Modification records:
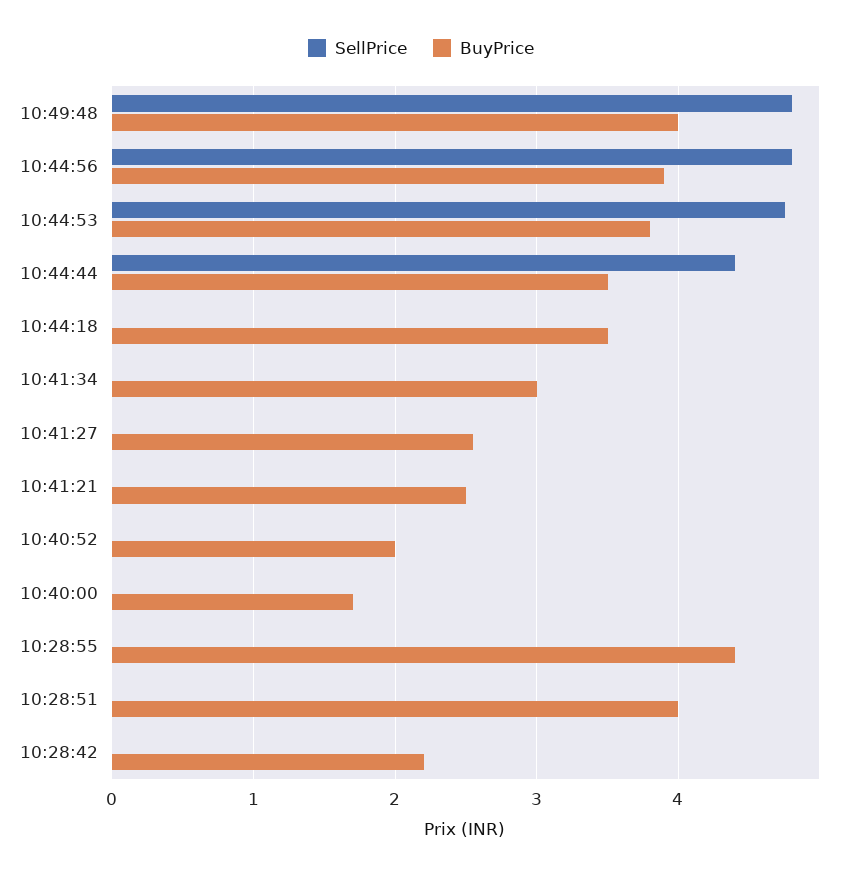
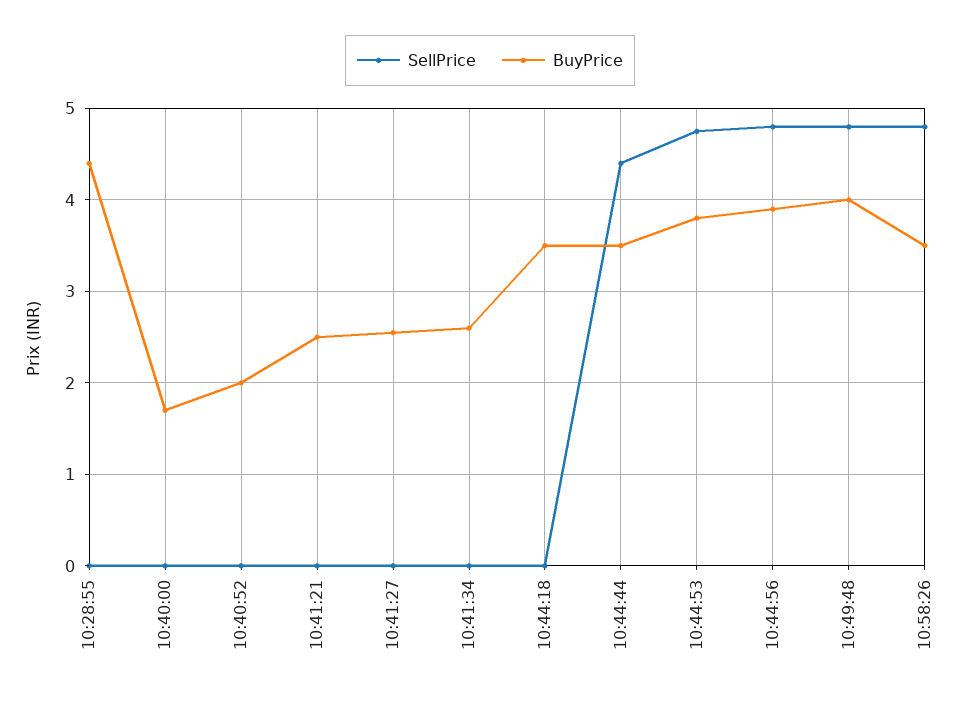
BuyPrice, 10:41:34: 3 -> 2.6
SellPrice, 10:28:51: 0 -> none
BuyPrice, 10:28:51: 4 -> none
SellPrice, 10:28:42: 0 -> none
BuyPrice, 10:28:42: 2.2 -> none
SellPrice, 10:58:26: none -> 4.8
BuyPrice, 10:58:26: none -> 3.5

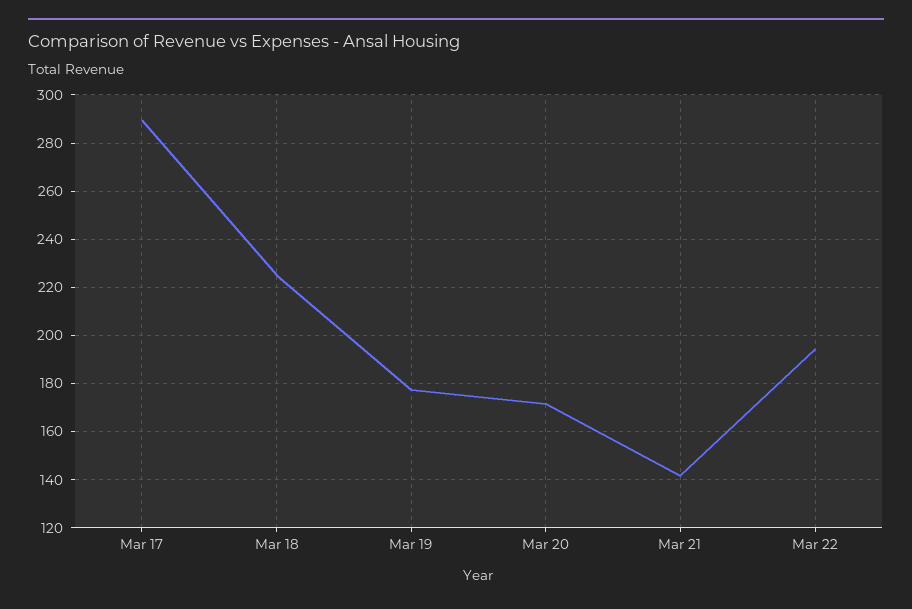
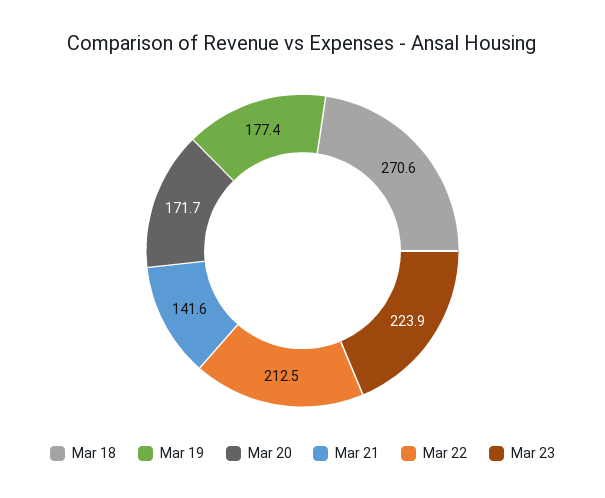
Mar 17: 290 -> none
Mar 18: 225 -> 270.6
Mar 22: 195 -> 212.5
Mar 23: none -> 223.9

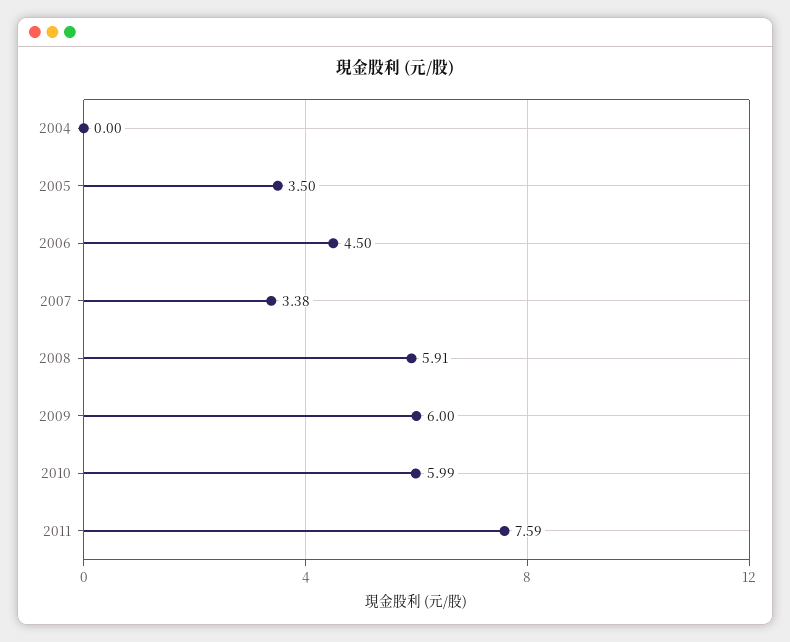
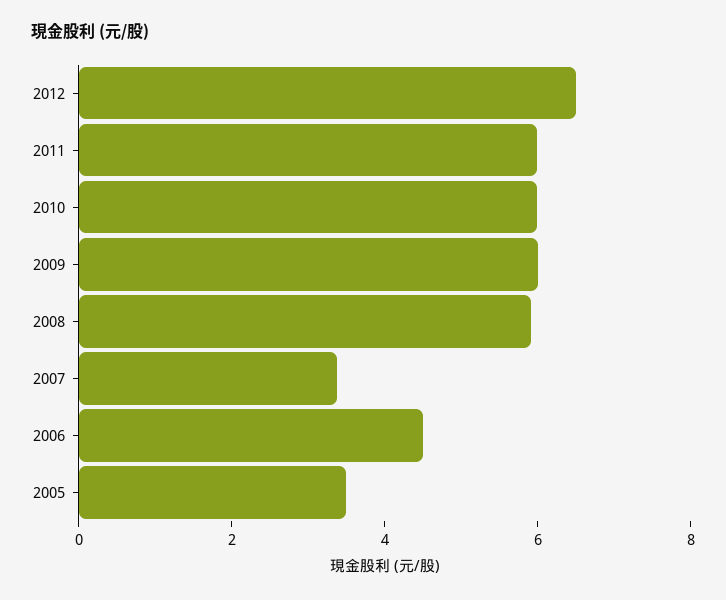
2004: 0 -> none
2011: 7.59 -> 6
2012: none -> 6.5

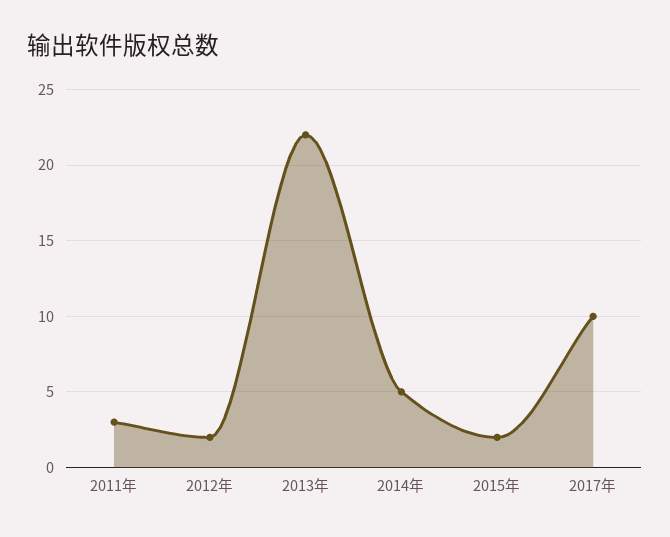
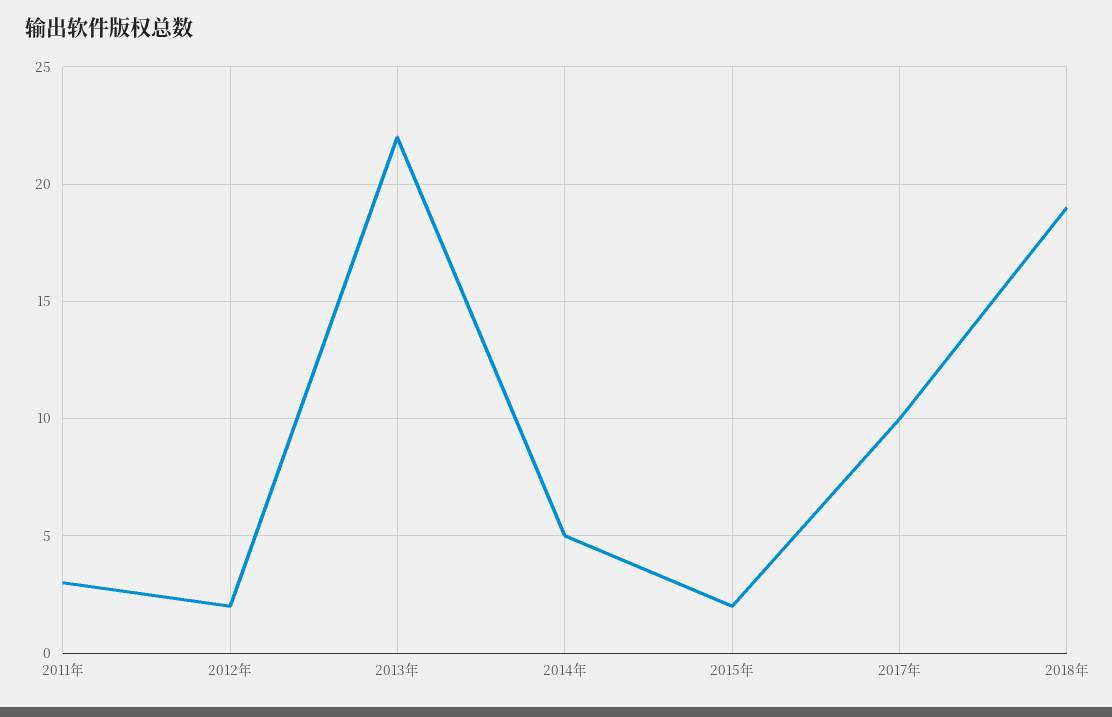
2018年: none -> 19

▶ _WHAT TO PRODUCE_: Return each line of the entries that holds the string "BuyPrice".

▶ _WRITTEN SOLUTION_:
BuyPrice, 10:41:34: 3 -> 2.6
BuyPrice, 10:28:51: 4 -> none
BuyPrice, 10:28:42: 2.2 -> none
BuyPrice, 10:58:26: none -> 3.5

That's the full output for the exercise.